🤖 AI Summary
To address the accuracy degradation of lightweight machine learning models on IoT devices caused by non-stationary wireless environments and limited initial data, this paper proposes an event-driven collaborative continual learning framework. The framework introduces a novel dual-aware event-triggering mechanism that jointly perceives link-state dynamics and energy budgets, enabling co-optimization of edge-model updates, lightweight model inference, channel-adaptive communication, and energy-constrained scheduling.
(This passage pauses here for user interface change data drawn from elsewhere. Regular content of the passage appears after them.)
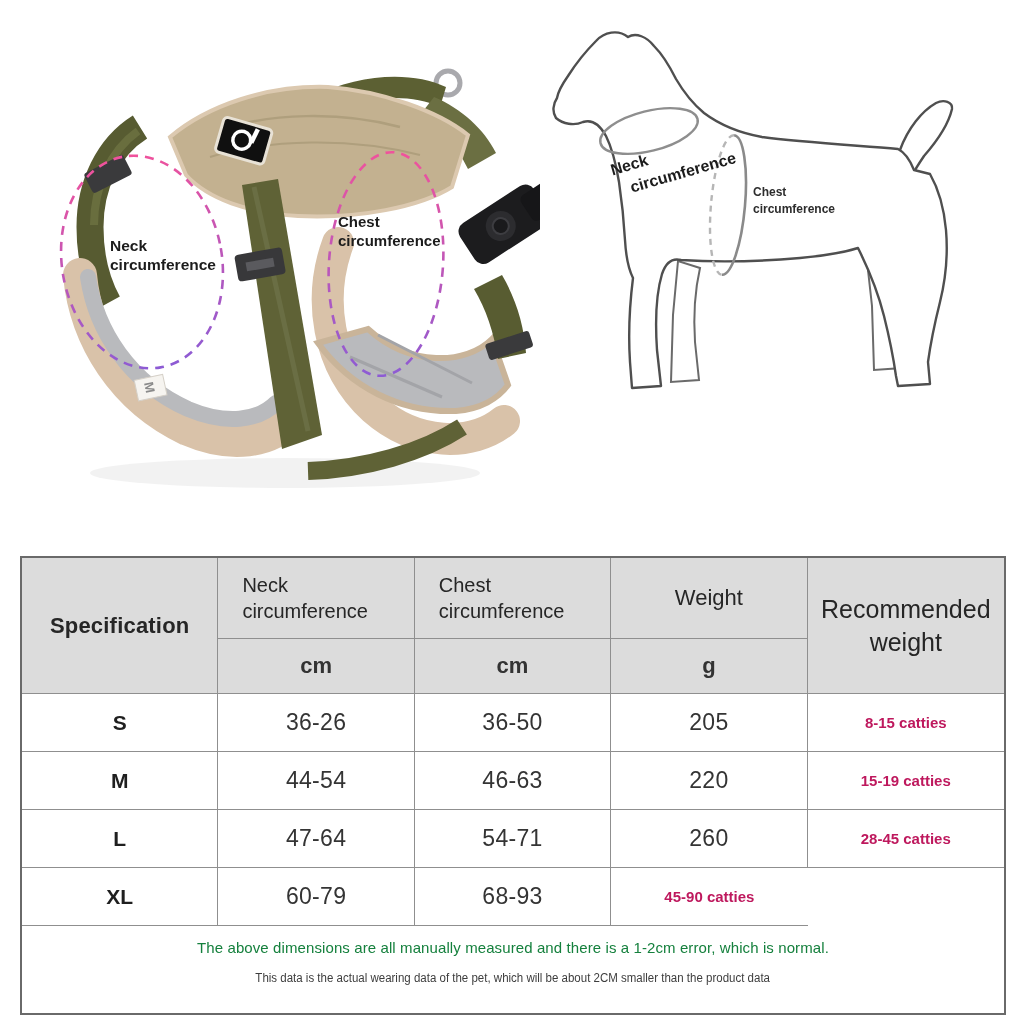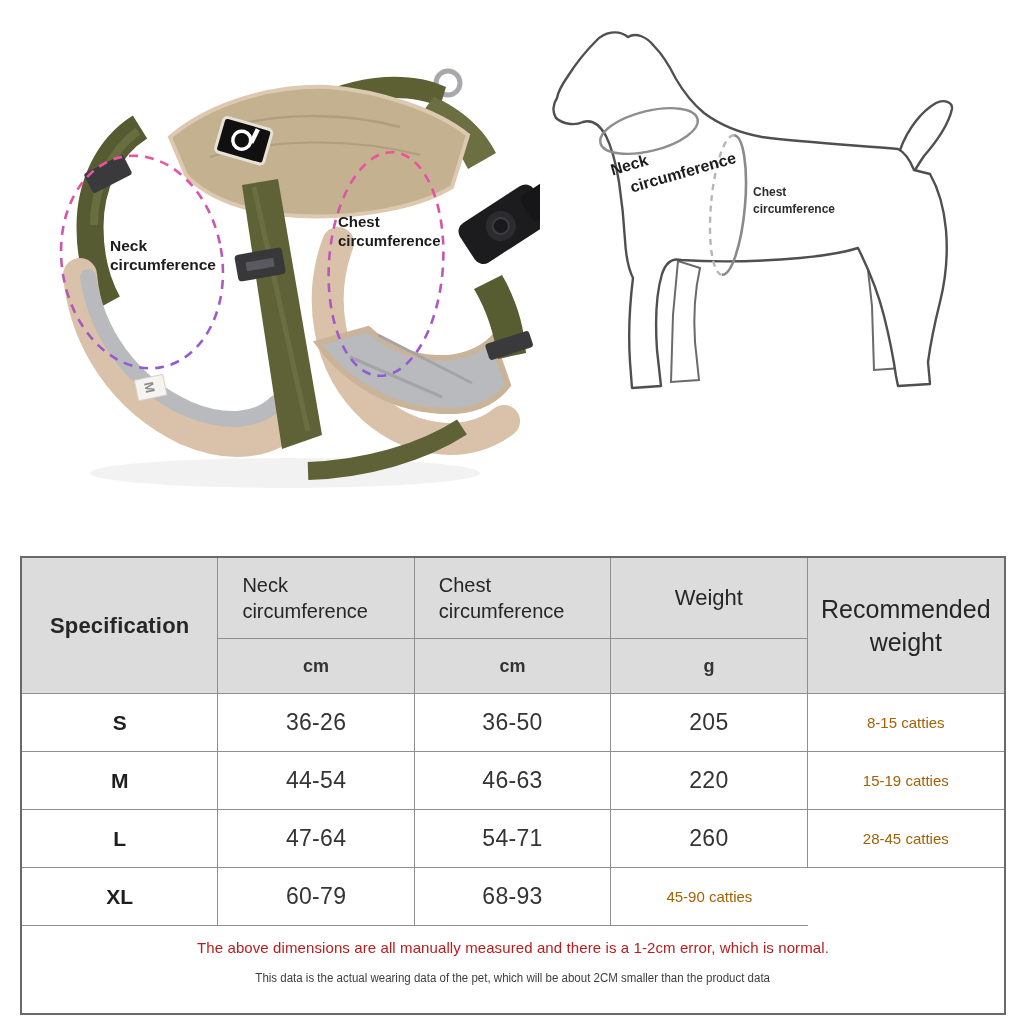"cm" .unit { font-size: 18px -> 22px }
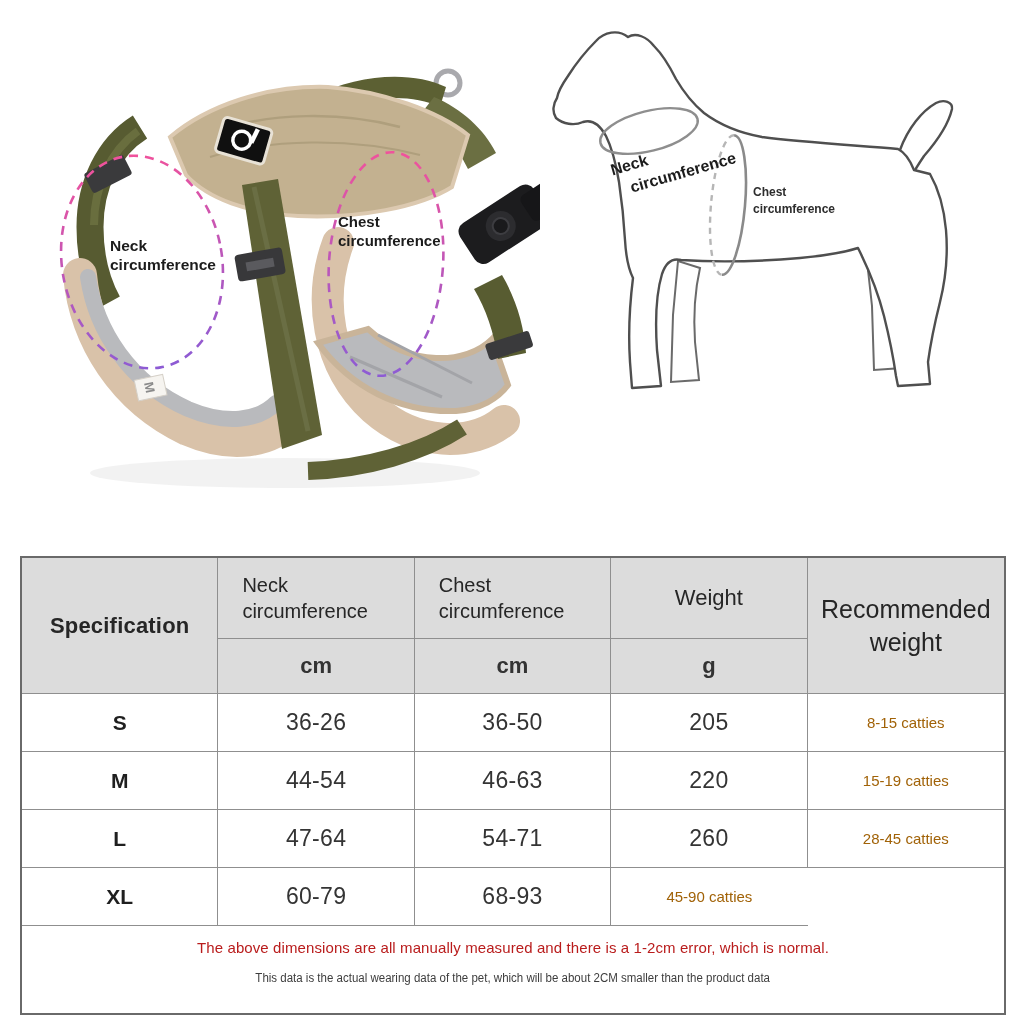"8-15 catties" .rec-cell { color: #a16207 -> #be185d; font-weight: 400 -> 700 }
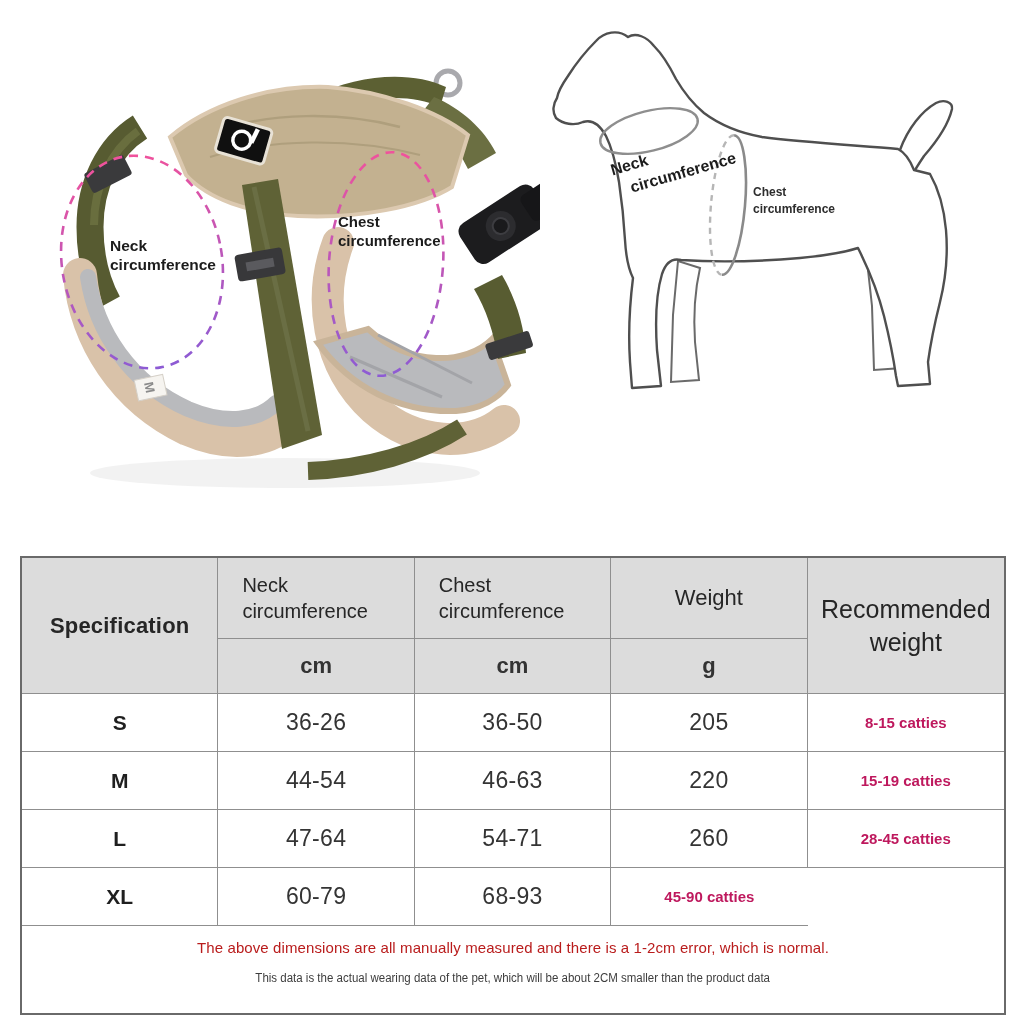"The above dimensions are all" .note-1 { color: #b91c1c -> #15803d }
This design overcomes fundamental limitations of conventional periodic sampling and static continual learning in terms of energy efficiency and environmental adaptability. Evaluated on real-world IoT datasets, the proposed method achieves up to a 42.8% improvement in fault detection recall over periodic sampling and non-adaptive continual learning baselines, demonstrating superior trade-offs between inference accuracy and energy efficiency.
📝 Abstract
The use of lightweight machine learning (ML) models in internet of things (IoT) networks enables resource constrained IoT devices to perform on-device inference for several critical applications. However, the inference accuracy deteriorates due to the non-stationarity in the IoT environment and limited initial training data. To counteract this, the deployed models can be updated occasionally with new observed data samples. However, this approach consumes additional energy, which is undesirable for energy constrained IoT devices. This letter introduces an event-driven communication framework that strategically integrates continual learning (CL) in IoT networks for energy-efficient fault detection. Our framework enables the IoT device and the edge server (ES) to collaboratively update the lightweight ML model by adapting to the wireless link conditions for communication and the available energy budget. Evaluation on real-world datasets show that the proposed approach can outperform both periodic sampling and non-adaptive CL in terms of inference recall; our proposed approach achieves up to a 42.8% improvement, even under tight energy and bandwidth constraint.